» **Problem**
All entries need to be written out again exactly, without their pictures.

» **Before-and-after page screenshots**
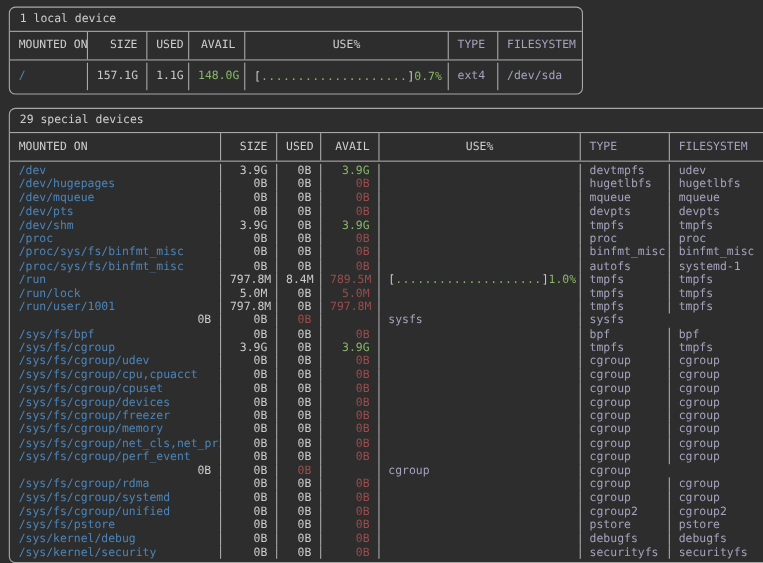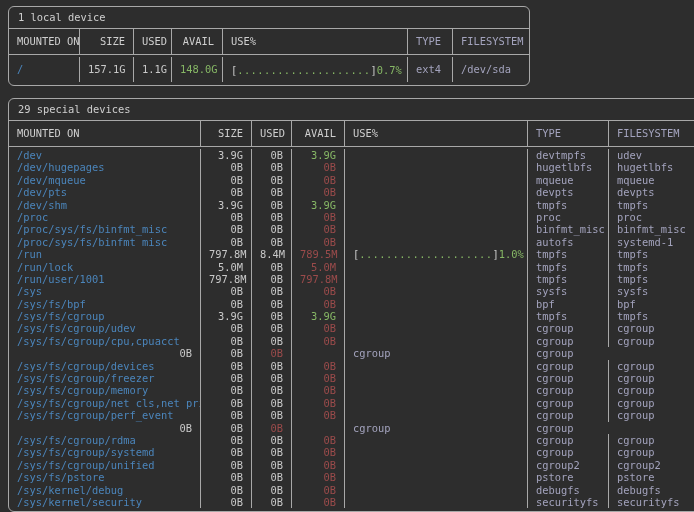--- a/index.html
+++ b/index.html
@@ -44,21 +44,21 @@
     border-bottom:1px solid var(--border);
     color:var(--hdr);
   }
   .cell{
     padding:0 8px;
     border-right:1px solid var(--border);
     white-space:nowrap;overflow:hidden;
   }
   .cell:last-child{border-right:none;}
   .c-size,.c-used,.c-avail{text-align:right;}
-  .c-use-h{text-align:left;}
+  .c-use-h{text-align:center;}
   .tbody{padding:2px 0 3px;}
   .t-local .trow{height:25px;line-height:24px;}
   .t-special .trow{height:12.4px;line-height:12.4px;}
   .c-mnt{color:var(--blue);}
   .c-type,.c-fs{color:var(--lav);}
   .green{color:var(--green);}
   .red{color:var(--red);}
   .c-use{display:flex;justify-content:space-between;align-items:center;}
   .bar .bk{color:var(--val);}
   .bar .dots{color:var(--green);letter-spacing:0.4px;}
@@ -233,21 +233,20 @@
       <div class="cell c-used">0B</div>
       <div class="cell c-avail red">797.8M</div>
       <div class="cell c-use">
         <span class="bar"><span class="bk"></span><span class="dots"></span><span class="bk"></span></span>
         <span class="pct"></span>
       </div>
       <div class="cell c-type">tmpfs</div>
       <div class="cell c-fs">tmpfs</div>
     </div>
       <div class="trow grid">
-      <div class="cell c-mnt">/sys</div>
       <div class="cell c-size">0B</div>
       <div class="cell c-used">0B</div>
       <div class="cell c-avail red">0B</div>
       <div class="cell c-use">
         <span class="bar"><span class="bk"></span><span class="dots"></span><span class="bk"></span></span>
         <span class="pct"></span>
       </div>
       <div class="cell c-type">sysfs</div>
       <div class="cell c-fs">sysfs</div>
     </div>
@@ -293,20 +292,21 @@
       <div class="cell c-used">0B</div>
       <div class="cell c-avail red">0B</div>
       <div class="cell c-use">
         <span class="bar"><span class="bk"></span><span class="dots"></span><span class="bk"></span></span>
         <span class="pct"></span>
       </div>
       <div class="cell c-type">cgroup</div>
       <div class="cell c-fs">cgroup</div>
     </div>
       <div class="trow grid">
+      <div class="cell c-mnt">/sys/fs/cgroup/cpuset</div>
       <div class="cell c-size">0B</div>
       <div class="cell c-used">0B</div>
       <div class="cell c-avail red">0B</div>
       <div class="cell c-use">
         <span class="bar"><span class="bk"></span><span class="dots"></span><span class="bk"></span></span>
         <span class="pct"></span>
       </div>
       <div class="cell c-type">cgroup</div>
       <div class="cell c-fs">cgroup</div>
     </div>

» **Task result**
--- a/index.html
+++ b/index.html
@@ -44,21 +44,21 @@
     border-bottom:1px solid var(--border);
     color:var(--hdr);
   }
   .cell{
     padding:0 8px;
     border-right:1px solid var(--border);
     white-space:nowrap;overflow:hidden;
   }
   .cell:last-child{border-right:none;}
   .c-size,.c-used,.c-avail{text-align:right;}
-  .c-use-h{text-align:left;}
+  .c-use-h{text-align:center;}
   .tbody{padding:2px 0 3px;}
   .t-local .trow{height:25px;line-height:24px;}
   .t-special .trow{height:12.4px;line-height:12.4px;}
   .c-mnt{color:var(--blue);}
   .c-type,.c-fs{color:var(--lav);}
   .green{color:var(--green);}
   .red{color:var(--red);}
   .c-use{display:flex;justify-content:space-between;align-items:center;}
   .bar .bk{color:var(--val);}
   .bar .dots{color:var(--green);letter-spacing:0.4px;}
@@ -233,21 +233,20 @@
       <div class="cell c-used">0B</div>
       <div class="cell c-avail red">797.8M</div>
       <div class="cell c-use">
         <span class="bar"><span class="bk"></span><span class="dots"></span><span class="bk"></span></span>
         <span class="pct"></span>
       </div>
       <div class="cell c-type">tmpfs</div>
       <div class="cell c-fs">tmpfs</div>
     </div>
       <div class="trow grid">
-      <div class="cell c-mnt">/sys</div>
       <div class="cell c-size">0B</div>
       <div class="cell c-used">0B</div>
       <div class="cell c-avail red">0B</div>
       <div class="cell c-use">
         <span class="bar"><span class="bk"></span><span class="dots"></span><span class="bk"></span></span>
         <span class="pct"></span>
       </div>
       <div class="cell c-type">sysfs</div>
       <div class="cell c-fs">sysfs</div>
     </div>
@@ -293,20 +292,21 @@
       <div class="cell c-used">0B</div>
       <div class="cell c-avail red">0B</div>
       <div class="cell c-use">
         <span class="bar"><span class="bk"></span><span class="dots"></span><span class="bk"></span></span>
         <span class="pct"></span>
       </div>
       <div class="cell c-type">cgroup</div>
       <div class="cell c-fs">cgroup</div>
     </div>
       <div class="trow grid">
+      <div class="cell c-mnt">/sys/fs/cgroup/cpuset</div>
       <div class="cell c-size">0B</div>
       <div class="cell c-used">0B</div>
       <div class="cell c-avail red">0B</div>
       <div class="cell c-use">
         <span class="bar"><span class="bk"></span><span class="dots"></span><span class="bk"></span></span>
         <span class="pct"></span>
       </div>
       <div class="cell c-type">cgroup</div>
       <div class="cell c-fs">cgroup</div>
     </div>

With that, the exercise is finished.